LBP is a common, costly, and suboptimally managed condition. It is also a prime candidate for studies that explore the effectiveness and cost-effectiveness, or lack thereof, of “integrative care models” that combine access to both conventional and complementary care options. The results of this prospective pilot randomized trial address the hypothesis that coordinated access to a trained multidisciplinary, outpatient team consisting of medical doctors, allied health care personnel, and licensed CAM providers may result in enhanced clinical outcomes for adults with persistent LBP when compared to usual care alone.
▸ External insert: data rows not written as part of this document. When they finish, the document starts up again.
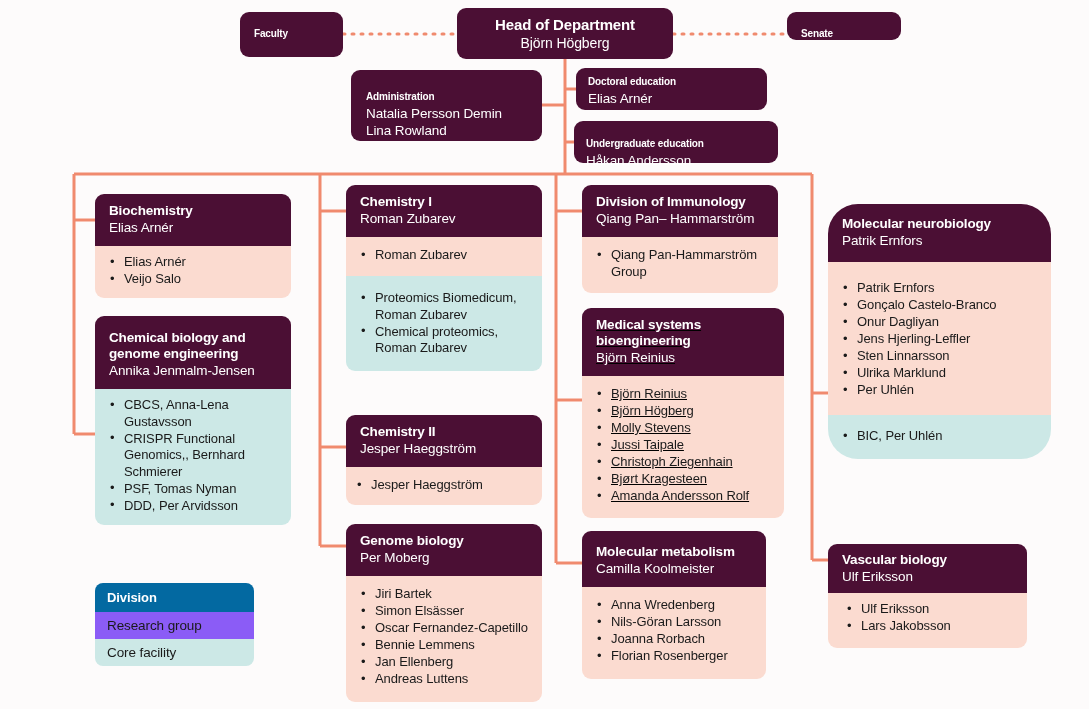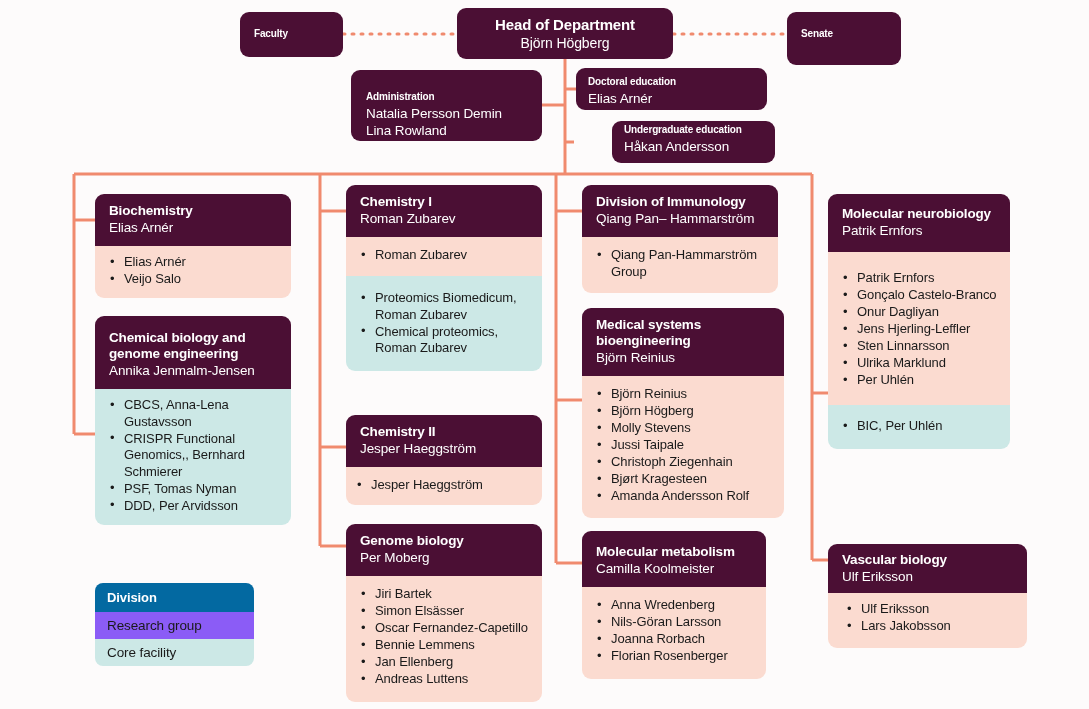"Senate" div.plain-box { height: 53px -> 28px }
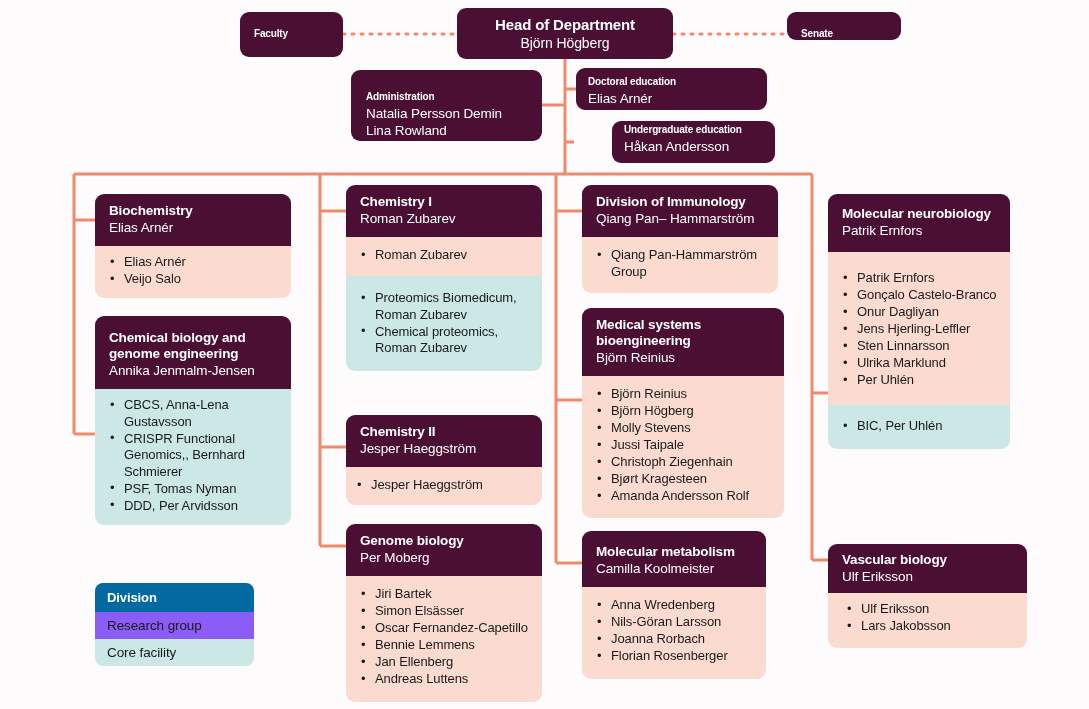"Undergraduate education" div.plain-box { margin-left: 38px -> none; padding: 0 12px 5px 12px -> 14px 12px 5px 12px; width: 163px -> 204px }
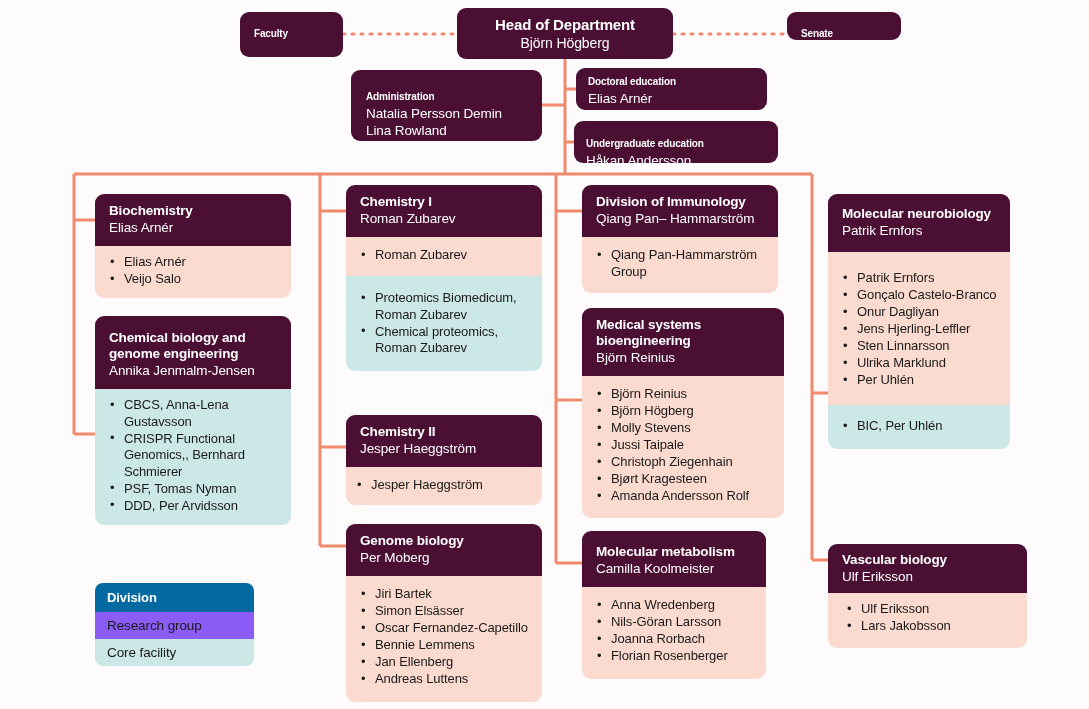"Molecular neurobiology" div.node { border-radius: none -> 30px; top: 194px -> 204px; width: 182px -> 223px }
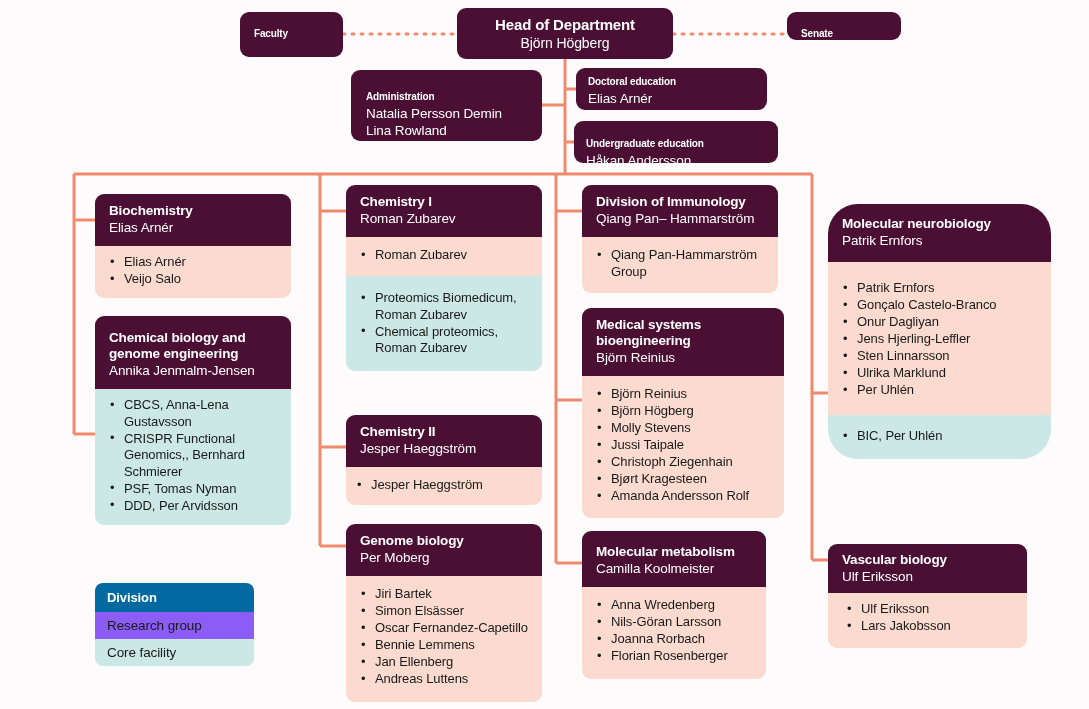"Medical systems bioengineering" div.node { text-decoration: none -> underline }
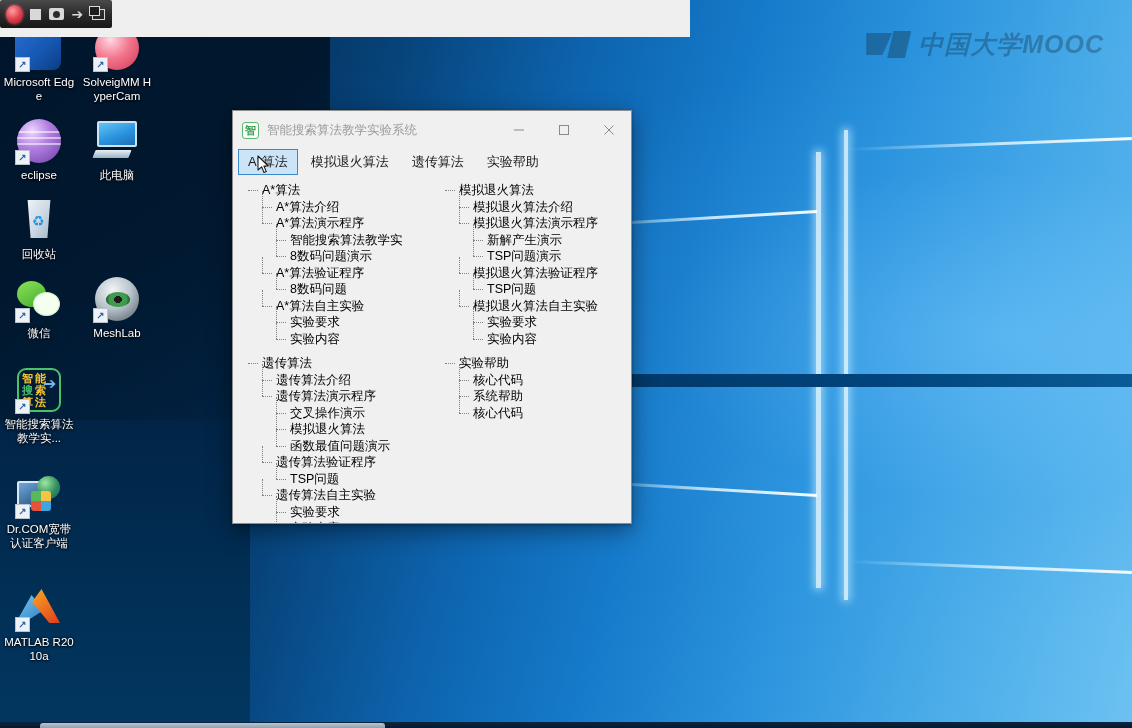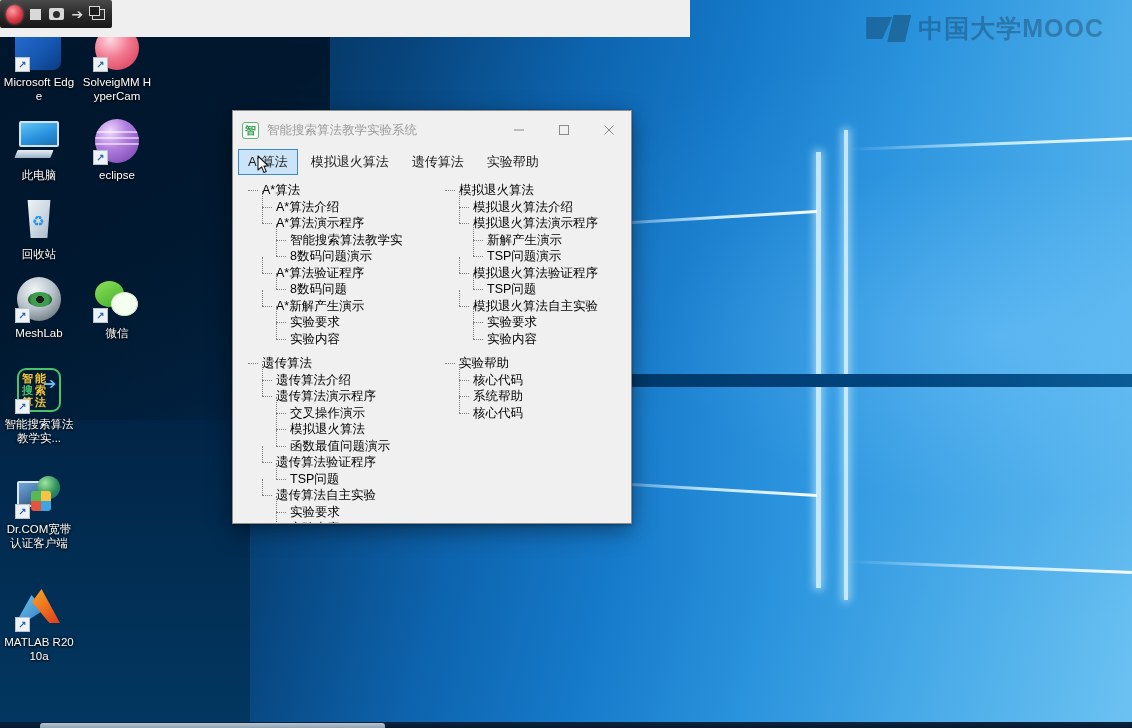"中国大学MOOC" #mooc { font-style: none -> italic; top: 12px -> 28px }
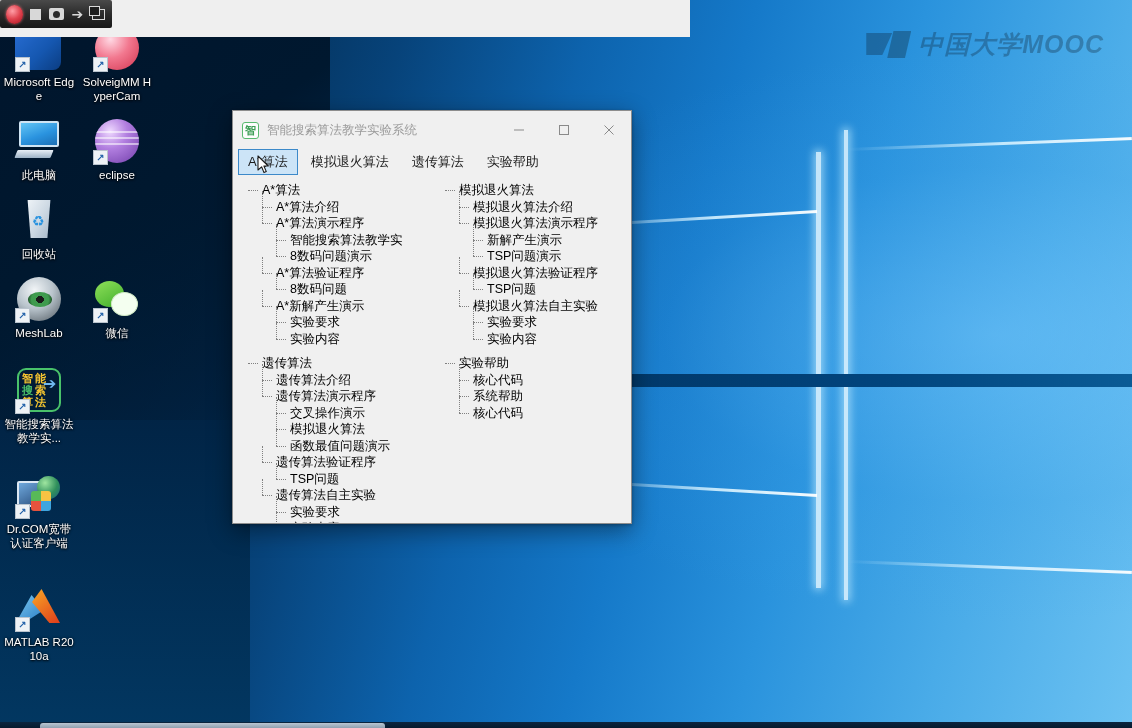"此电脑" div.dicon { order: before "eclipse" -> after "eclipse" }
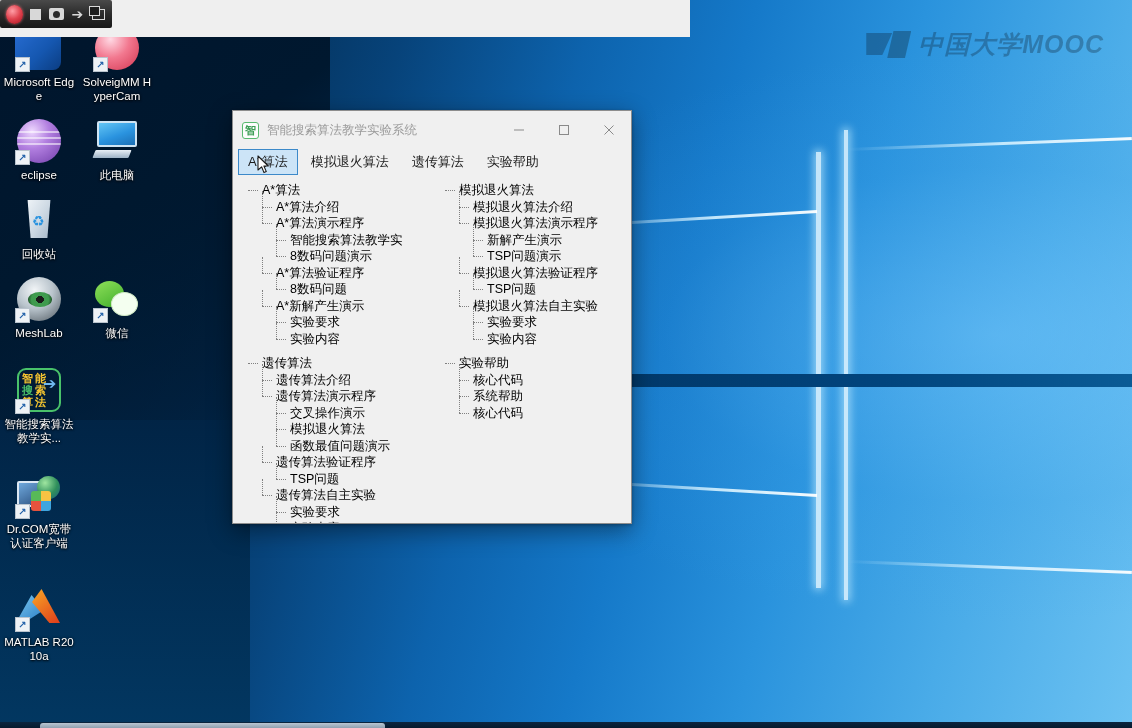"A*新解产生演示" span { text: 新解产生演示 -> 算法自主实验 }
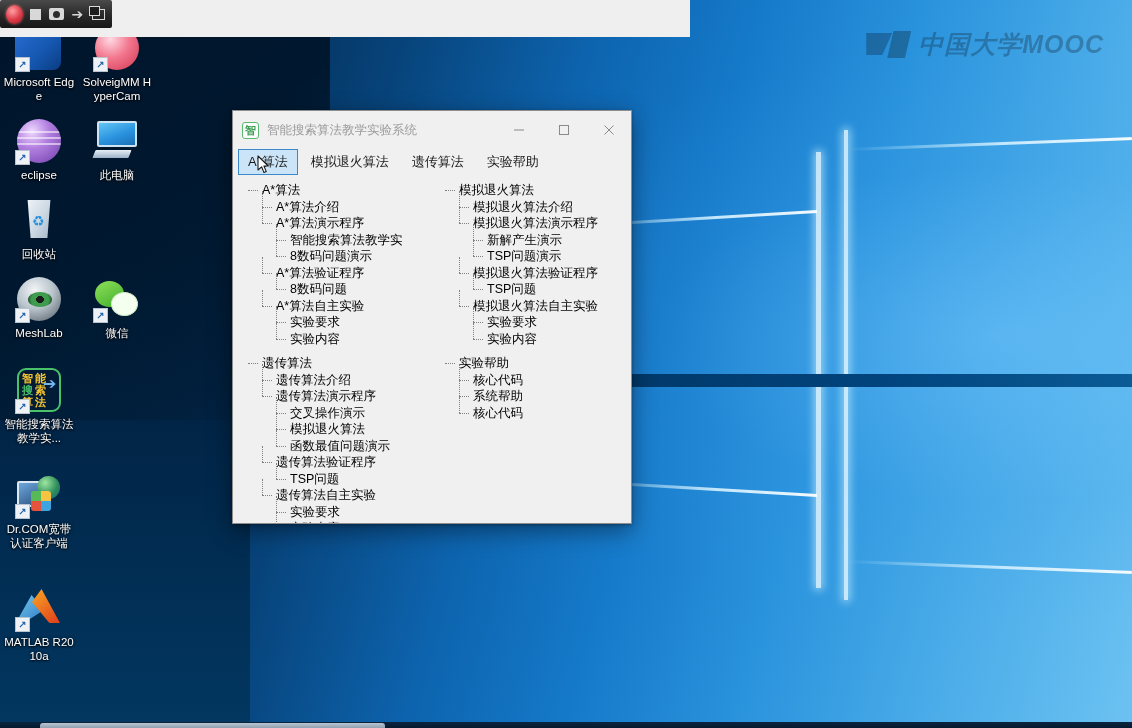"MeshLab" div.dicon { order: before "微信" -> after "微信" }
The results suggest that (1) it is feasible to assemble and train a clinical team of conventional and licensed CAM providers within an academic teaching hospital; (2) treatments delivered by CAM professionals within this model as applied to patients with LBP are safe; and (3) access to an expanded multidisciplinary (i.e., integrative care) model may benefit patients with persistent LBP. However, confirmation of the findings of this pilot study in a fully powered trial needs to be established in order to consider possible implications for clinicians, economists, and self-insured corporations.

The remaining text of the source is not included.